KL散度KL divergence

doggie · November 25, 2025, 10:26am

Prerequisite Knowledge

High school math: Logarithm: High School Math Basics — Logarithm - Tools and Programming / Mathematics - Beginner
Middle school math: Square roots

Main Content

KL Divergence (Kullback-Leibler divergence, KL divergence) is used to describe differences, such as the difference between model predictions and actual results in artificial intelligence.

Discrete probability formula

D_{KL}(P \parallel Q) = \sum_{i} P(i) \log \left( \frac{P(i)}{Q(i)} \right)

Continuous probability formula

D_{KL}(P \parallel Q) = \int P(x) \log \left( \frac{P(x)}{Q(x)} \right) dx

Where Does KL Divergence Come From?

It is used to measure the distance between probability distributions.
For example, a fair coin where the probabilities of heads and tails are both 0.5.

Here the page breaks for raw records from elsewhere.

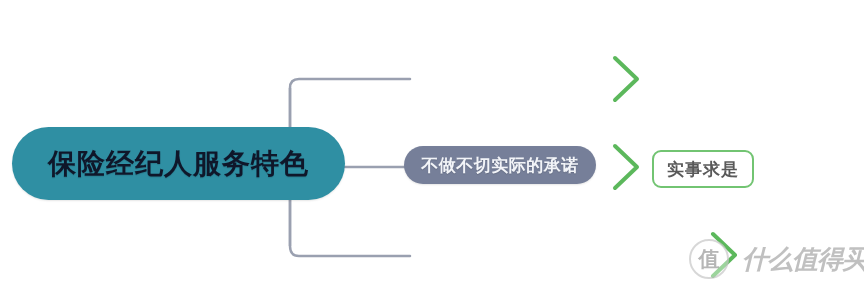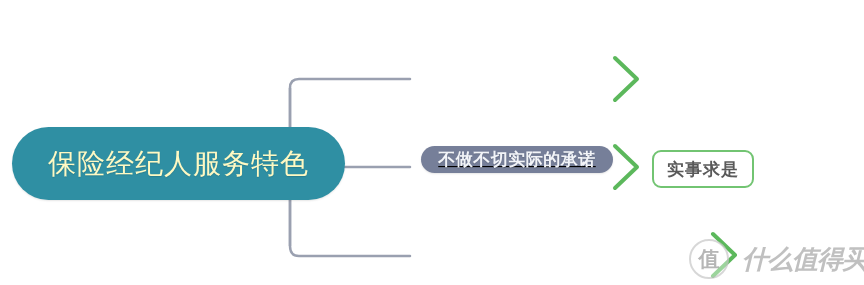"保险经纪人服务特色" .root-label { color: #fef9c3 -> #0f172a; font-weight: 400 -> 700 }
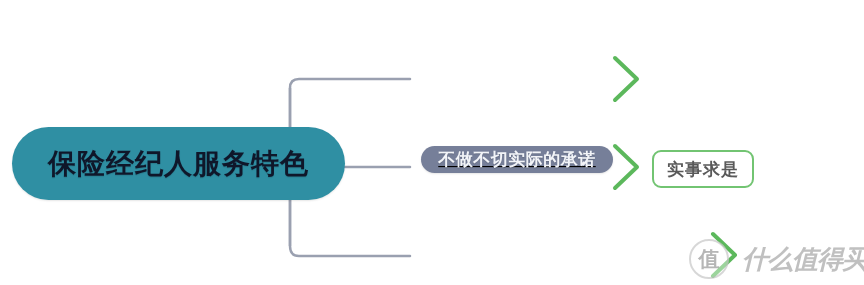"不做不切实际的承诺" .pill-2 { height: 27px -> 38px; left: 421px -> 404px; text-decoration: underline -> none }
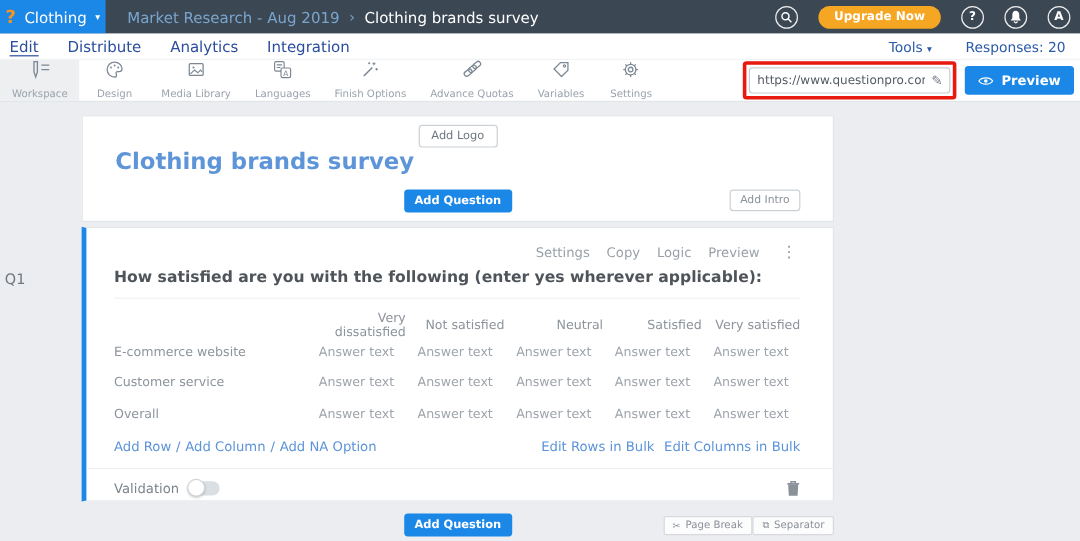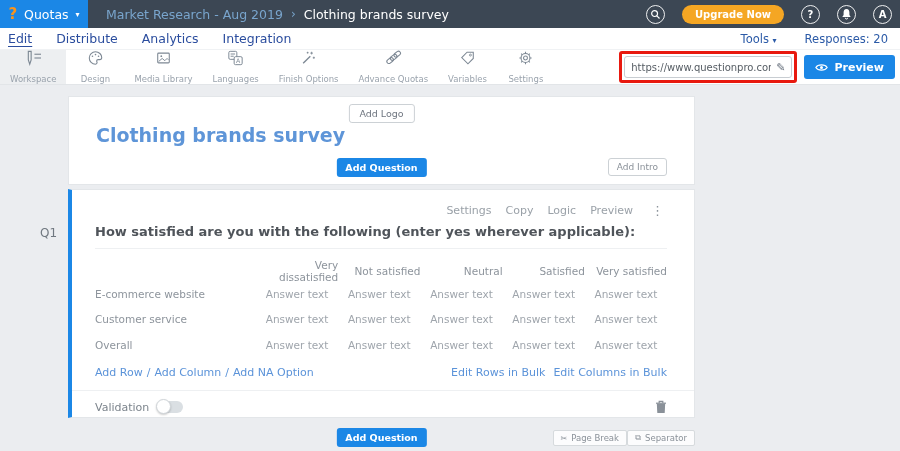"Quotas" span.product { text: Quotas -> Clothing }
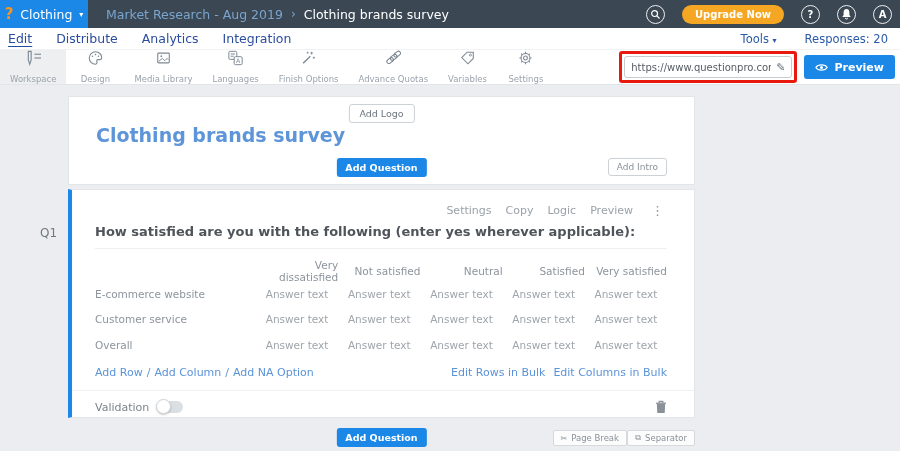"Q1" .q-id { margin-left: 36px -> none }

But now you have a biased coin where the probability of heads is higher. How do you determine how large the bias is? You can directly compare the proportions of heads that the two coins produce.

files/Intuitively Understanding the KL Divergence 00-02-20.png

Now you have two biased coins; how do you compare how biased they are? Again, by comparing the proportions of heads they produce, you can determine the degree of bias.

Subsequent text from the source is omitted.